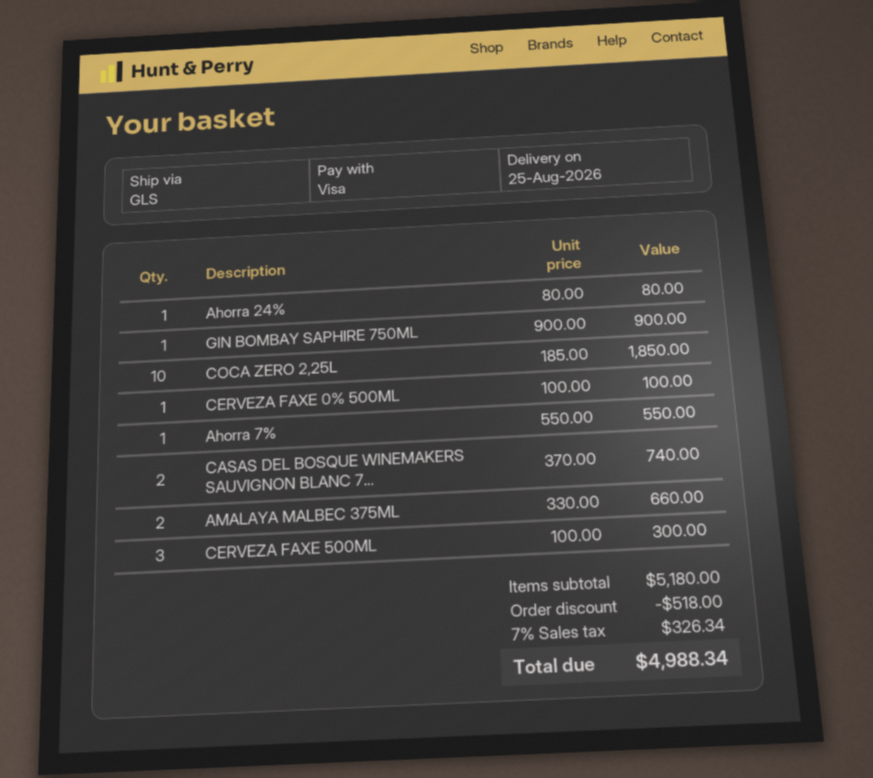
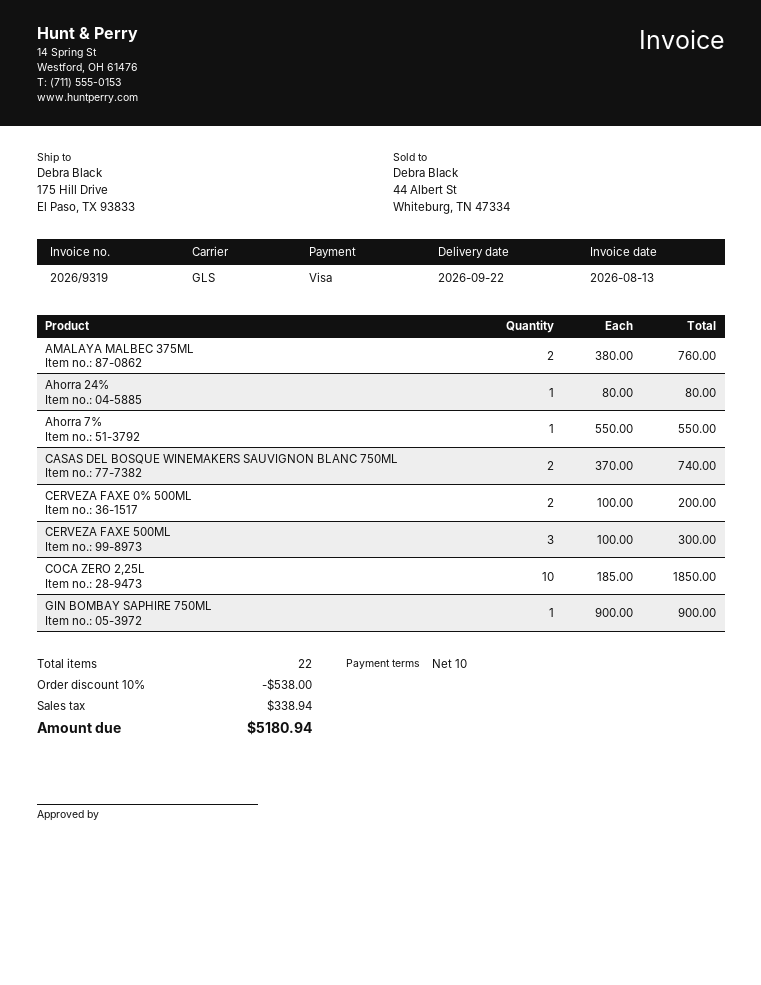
delivery date: 2026-08-25 -> 2026-09-22
CERVEZA FAXE 0% 500ML: 1 x 100.00 = 100.00 -> 2 x 100.00 = 200.00
AMALAYA MALBEC 375ML: 2 x 330.00 = 660.00 -> 2 x 380.00 = 760.00
discount: 518.00 -> 538.00
tax: 326.34 -> 338.94
total: 4988.34 -> 5180.94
○ ○ ○ ○ ○ ○ ○
- **Assignment**
Copy exactly the line that contains "discount: 518.00 -> 538.00" and every line after it, up to and including the last line of the records.

- **Answer section**
discount: 518.00 -> 538.00
tax: 326.34 -> 338.94
total: 4988.34 -> 5180.94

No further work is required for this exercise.